More than Turn-Key: Financing Real Estate Investment Property

Ready to dip a toe—or maybe both feet—in the real estate market? Are you aiming to become the next Donald Trump one square foot at a time? The appeal of real estate investment to those who understand its risks is growing, largely thanks to a tight rental market and rising rents.

Rental rates jumped a seasonally adjusted 4.2% year-over-year in July, according to Zillow. Demand increased in part as the number of Americans who actually own homes has fallen to a 48-year low at 63.4% of the overall population, according to the Census Bureau. This combination creates an attractive brew for potential real estate investors.

So how do you go about it? Some investors pay cash. Outside of that, qualifying for a mortgage for an investment property is different from obtaining one for your primary home. Lenders categorize home loans into three property classifications: primary (a dwelling you intend to occupy much of the time), secondary (a place to crash part of the time), and investment property (where you’ll never move in yourself).

Will You Qualify?

Banks have different expectations for primary and investment property loans, including approval qualifications, down payment requirements, and average interest rates, says Ray Rodriguez, vice president, regional mortgage sales manager for metro New York, at TD Bank.

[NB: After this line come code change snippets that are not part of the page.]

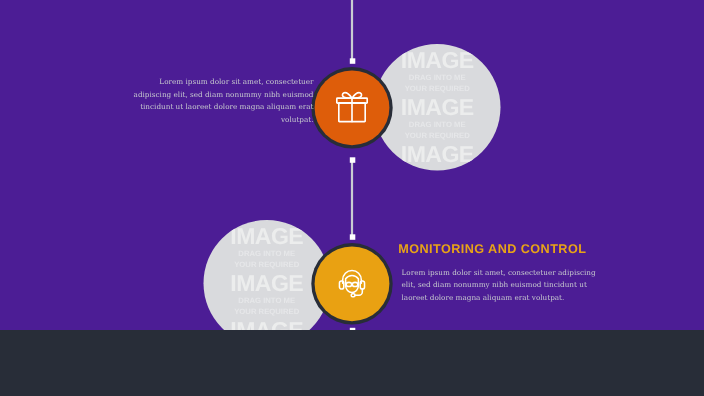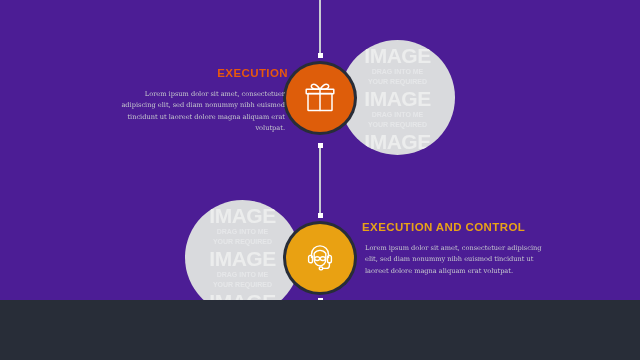--- a/index.html
+++ b/index.html
@@ -185,7 +185,6 @@
   </div>
 
   <div class="text-block text-top">
-    <div class="heading heading-exec">EXECUTION</div>
     <p class="body-text">Lorem ipsum dolor sit amet, consectetuer adipiscing elit, sed diam nonummy nibh euismod tincidunt ut laoreet dolore magna aliquam erat volutpat.</p>
   </div>
 

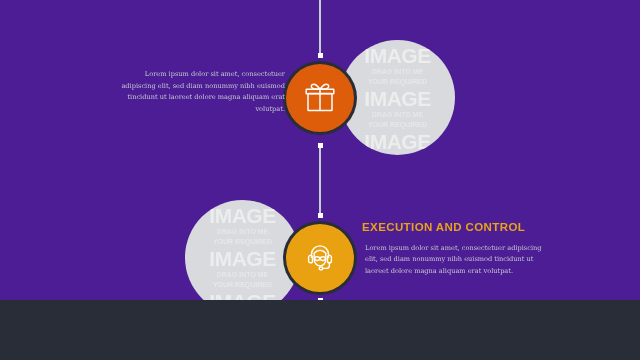--- a/index.html
+++ b/index.html
@@ -219,7 +219,7 @@
   </div>
 
   <div class="text-block text-bottom">
-    <div class="heading heading-mon">EXECUTION AND CONTROL</div>
+    <div class="heading heading-mon">MONITORING AND CONTROL</div>
     <p class="body-text">Lorem ipsum dolor sit amet, consectetuer adipiscing elit, sed diam nonummy nibh euismod tincidunt ut laoreet dolore magna aliquam erat volutpat.</p>
   </div>
 

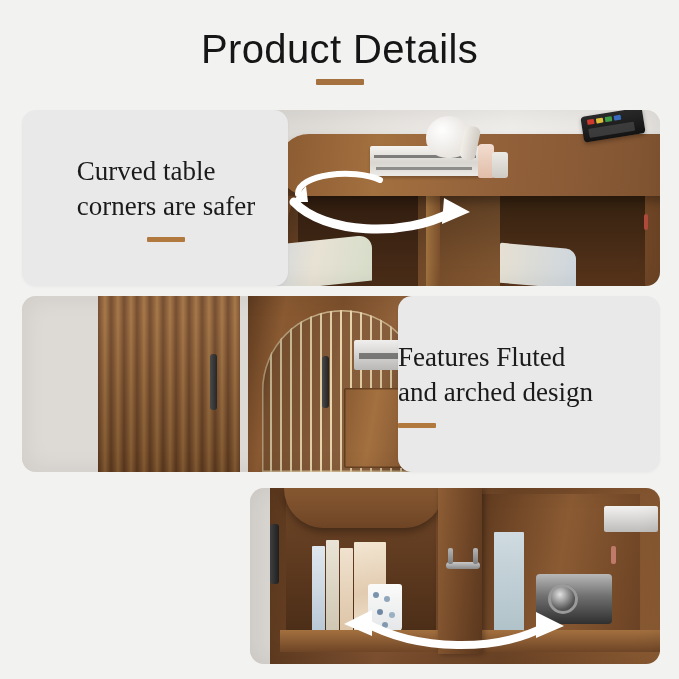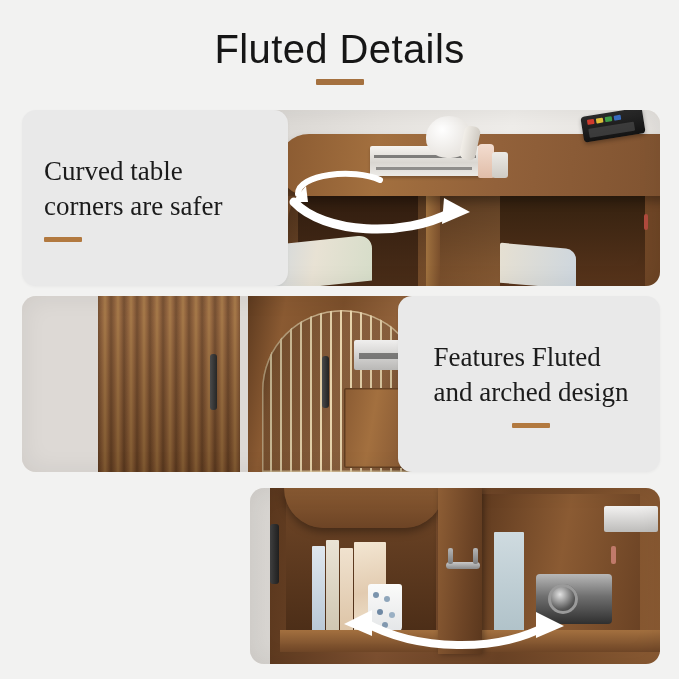--- a/index.html
+++ b/index.html
@@ -385,7 +385,7 @@
 <body>
 
 <div class="title-block">
-  <div class="page-title">Fluted Details</div>
+  <div class="page-title">Product Details</div>
   <div class="title-underline"></div>
 </div>
 

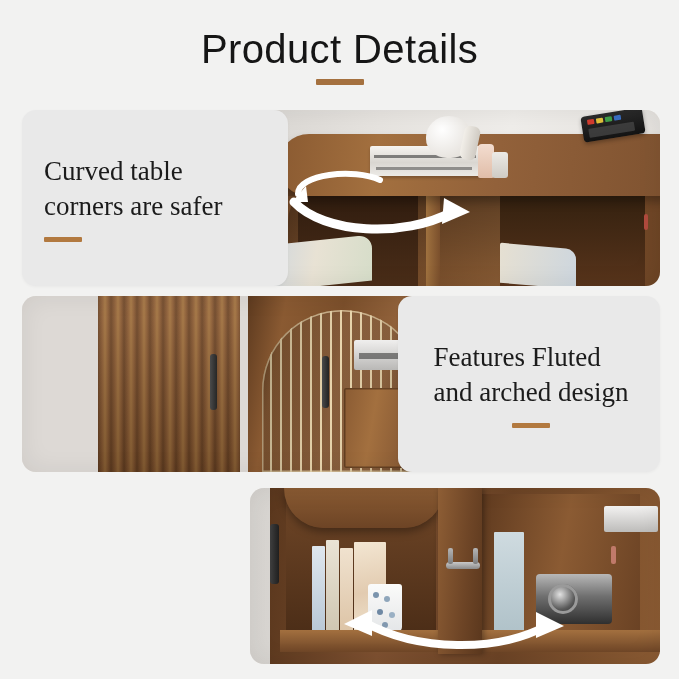--- a/index.html
+++ b/index.html
@@ -61,7 +61,7 @@
     justify-content: center;
     box-shadow: 0 1px 3px rgba(0,0,0,0.04);
   }
-  .text-card.left  { width: 266px; padding: 0 0 0 22px; border-radius: 14px; }
+  .text-card.left  { width: 266px; padding: 0 0 0 22px; border-radius: 14px; align-items: center; }
   .text-card.right { width: 262px; padding: 0 10px 0 14px; margin-left: auto; align-items: center; }
 
   .feature-text {

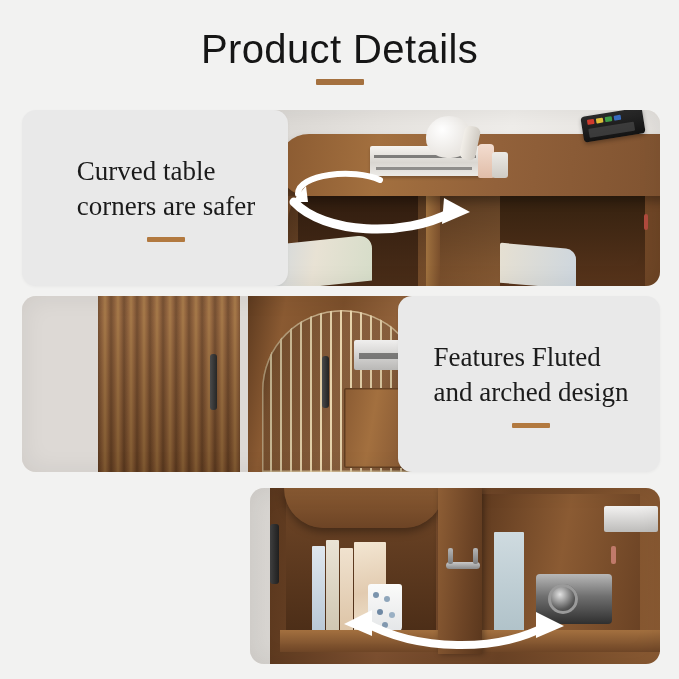--- a/index.html
+++ b/index.html
@@ -62,7 +62,7 @@
     box-shadow: 0 1px 3px rgba(0,0,0,0.04);
   }
   .text-card.left  { width: 266px; padding: 0 0 0 22px; border-radius: 14px; align-items: center; }
-  .text-card.right { width: 262px; padding: 0 10px 0 14px; margin-left: auto; align-items: center; }
+  .text-card.right { width: 262px; padding: 0 10px 0 0; margin-left: auto; }
 
   .feature-text {
     font-family: "Liberation Serif", serif;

“Lenders are more cautious underwriting investment properties because they are riskier,” says Rodriguez. “Historically, there is a higher default ratio for investment properties over a primary residence. If the rental market dries up and the investor can’t find a renter, then typically they’re the property owner that’s more willing to throw in the keys and say ‘your problem, not mine.’”

Other Factors to Consider

Credit scores. Generally, lenders want to see a higher credit score for an investment property loan over a primary mortgage. “Lenders want to make sure this person who is becoming a landlord, possibly for the first time, pays their bills,” Rodriguez says.  While each lender has its own standards and requirements, a credit score in the range of 740 to 780 may be needed to qualify for an investment property loan, versus an average 640 to 660 for a primary loan, he says.

Interest rates. The interest rate attached to an investment property loan will be higher than a primary mortgage, as these are viewed as riskier loans for lenders. For instance, a one-unit investment property such as a condo could carry an interest rate that’s 0.375% higher, while the rate on a two- to four-unit investment property could be 0.5% to 0.625% higher, Rodriguez says.

Down payment. Investors should be prepared to shell out more cash for a larger down payment on an investment property than their own residence. Depending on various programs designed for first-time homebuyers, a borrower could qualify for a primary mortgage with as little as 3% down (depending on the loan size) in today’s real estate climate. That compares to 15% down for a one-unit investment property, or 25% down on a multi-unit real estate investment, Rodriguez says.

“Lenders do have a strong appetite for these types of loans, but we do look for higher-credit-worthy borrowers in this area,” he says.